## Items listed in a dataset

• • • •

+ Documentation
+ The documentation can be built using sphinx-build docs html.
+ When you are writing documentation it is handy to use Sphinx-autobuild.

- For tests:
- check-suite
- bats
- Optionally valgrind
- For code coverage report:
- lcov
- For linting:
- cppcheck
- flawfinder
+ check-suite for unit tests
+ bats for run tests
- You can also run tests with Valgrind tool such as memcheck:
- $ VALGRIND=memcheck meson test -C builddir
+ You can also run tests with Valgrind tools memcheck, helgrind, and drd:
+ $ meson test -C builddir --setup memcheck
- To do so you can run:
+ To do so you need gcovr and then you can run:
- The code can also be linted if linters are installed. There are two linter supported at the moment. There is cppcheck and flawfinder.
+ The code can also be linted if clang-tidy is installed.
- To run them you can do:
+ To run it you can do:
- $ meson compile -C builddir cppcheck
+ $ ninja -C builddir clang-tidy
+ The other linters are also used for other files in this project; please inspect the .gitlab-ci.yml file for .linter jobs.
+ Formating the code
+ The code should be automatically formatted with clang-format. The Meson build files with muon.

• • • •

Reproduce without change every line of the entries above, from the one containing "- $ VALGRIND=memcheck meson test -C builddir" through the last.

## Solution
- $ VALGRIND=memcheck meson test -C builddir
+ You can also run tests with Valgrind tools memcheck, helgrind, and drd:
+ $ meson test -C builddir --setup memcheck
- To do so you can run:
+ To do so you need gcovr and then you can run:
- The code can also be linted if linters are installed. There are two linter supported at the moment. There is cppcheck and flawfinder.
+ The code can also be linted if clang-tidy is installed.
- To run them you can do:
+ To run it you can do:
- $ meson compile -C builddir cppcheck
+ $ ninja -C builddir clang-tidy
+ The other linters are also used for other files in this project; please inspect the .gitlab-ci.yml file for .linter jobs.
+ Formating the code
+ The code should be automatically formatted with clang-format. The Meson build files with muon.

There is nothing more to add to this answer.